In this particular case that is not the situation, There are materials to come to a finding whether these materials are adequate or sufficient to support the contention of the lower appellate Court is a different question. The next case relied on by Sri Das is AIR 1966 SC 1194 (Maqbool Alam Khan vs. Mst Khodalja & others). That was a case where the property of the gift which was in possession of a trespasser and the Supreme Court pointed out that in such a situation mere declaration by the donor and acceptance by the donee is not sufficient to validate the gift. There must also be delivery of possession or failing delivery, some overt act by the donor to put it within the power of the donee to obtain possession. Supreme Court pointed out that apart from making a declaration, the donor does nothing else, the gift is invalid. As pointed out above, factually in the present case that is not the position. This case does not help the appellant. The next case relied on by Sri Das is AIR 1998 Karnataka 39 (Abdur Rahman & others vs. Smti Athifa Begum & others) where he relied on paragraph 27 of the judgment where the Karnataka High Court considered the following cases (i) AIR 1991 SC 314 , (ii) AIR 1932 PC 13, (iii) AIR 1964 (4) SCR 549 and AIR 1981 Kerala 230. In paragraph 9 in that particular judgment, the Karnataka High Court pointed out that in none of these cases the possession been transferred by the donor and it was for that reason, that the gift was held to be not valid.
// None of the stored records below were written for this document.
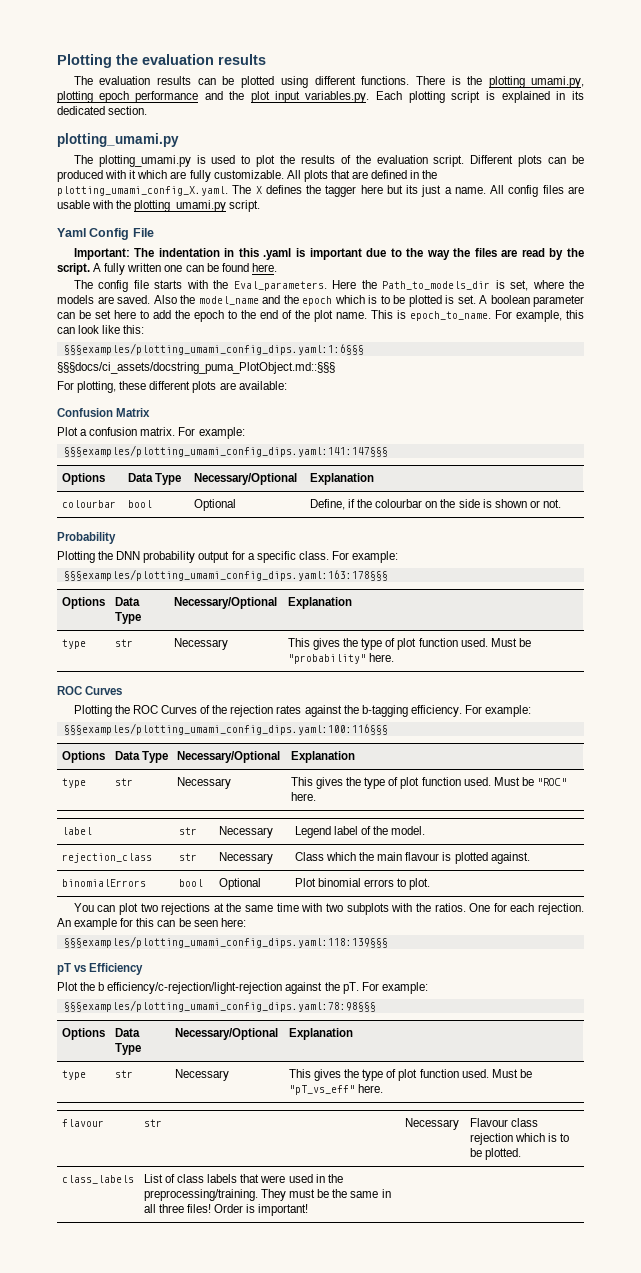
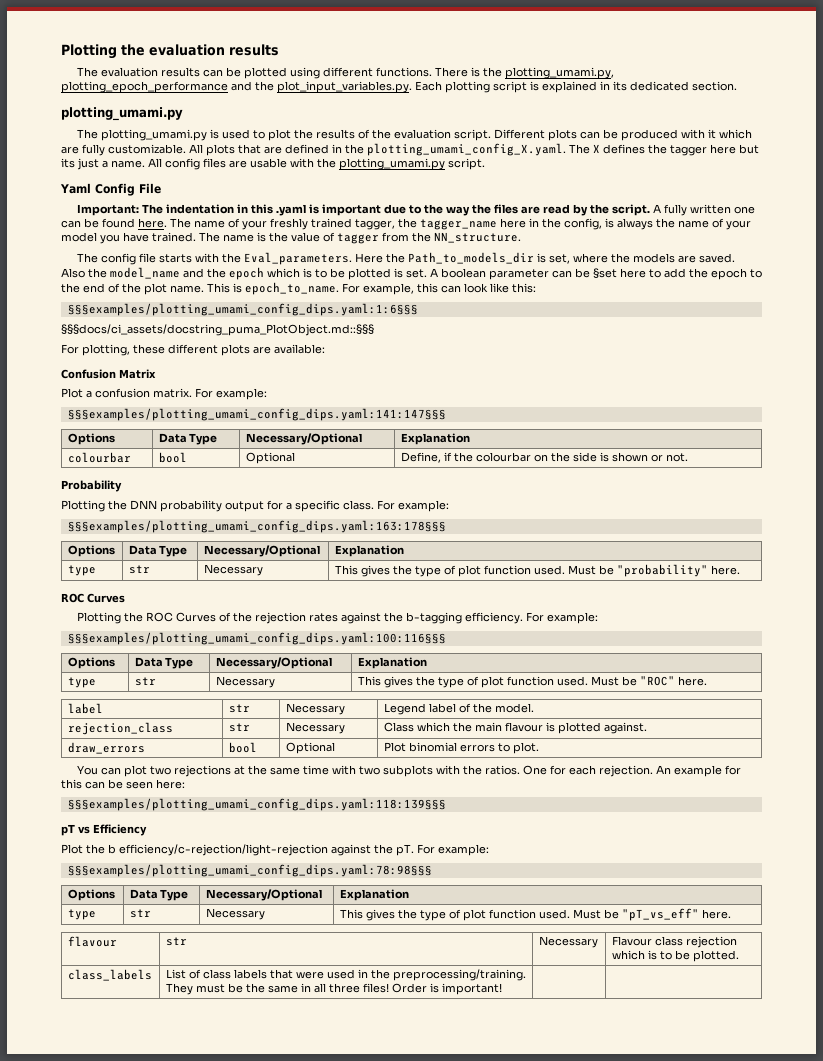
(277, 267) none -> [170,218,751,230] [61,232,521,244] The name of your freshly trained tagger, the tagger_name here in the config, is always the name of your model you have trained. The name is the value of tagger from the NN_structure.
[95,310,111,319] set -> [593,268,617,278] §set
[61,879,146,887] binomialErrors -> [67,742,145,754] draw_errors

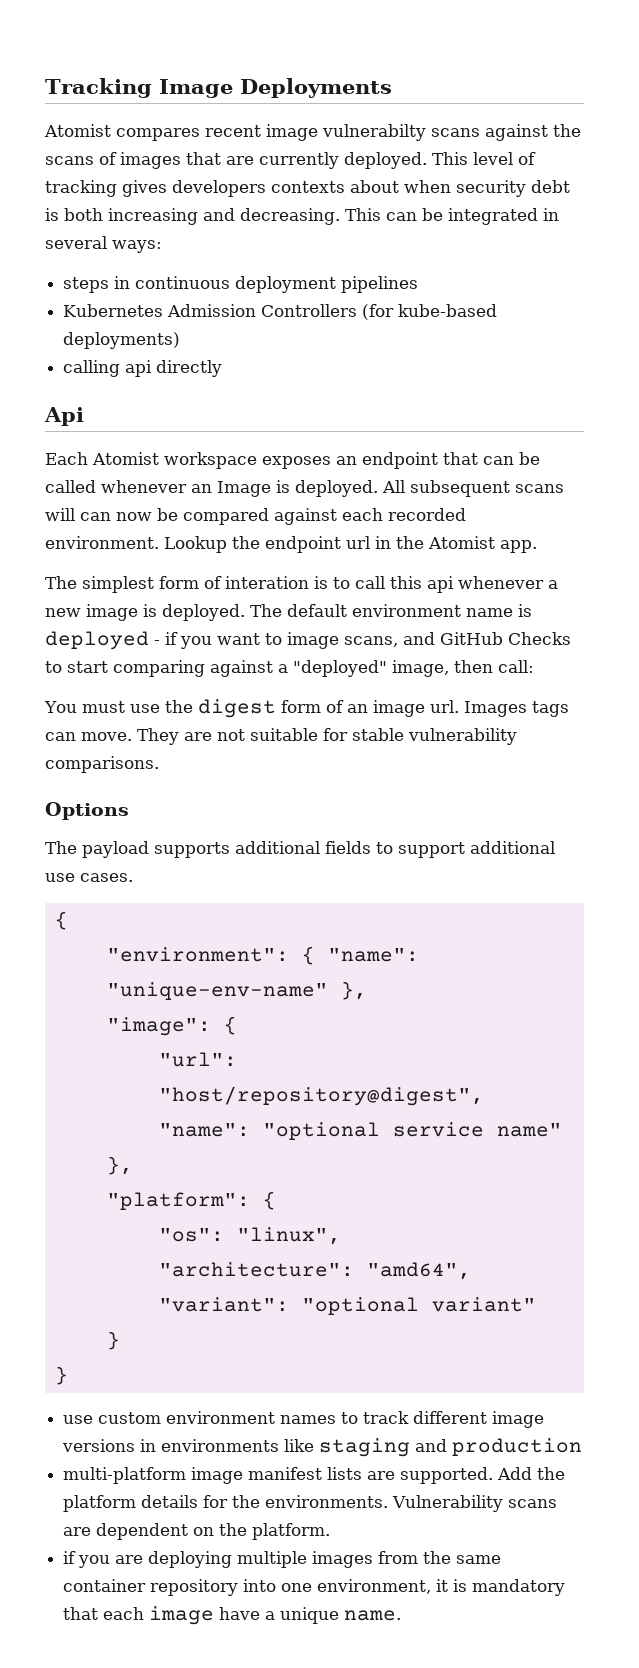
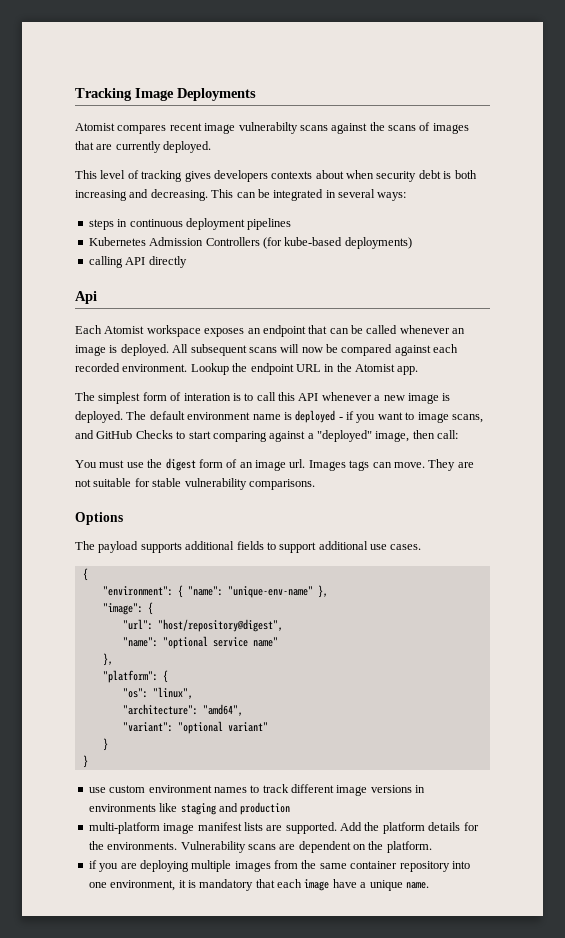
(427, 160) none -> (212, 147) //
[125,360,153,377] api -> [125,257,146,265] API
[217,481,271,497] Image -> [75,345,106,356] image
[80,512,111,521] can -> (300, 348) none
[346,536,370,549] url -> [295,364,321,372] URL
[427,576,454,593] api -> [298,393,319,401] API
It was further pointed out that these cases cited on behalf of the plaintiffs are not applicable to the facts of this case where no possession was retained by the donor and whatever possession that the properties were susceptible of had been transferred to the donees. This case instead of helping the appellant helps the respondents. 8. That being the position, there is no merit in this second appeal and the same is dismissed. However,! leave the parties to bear their own costs.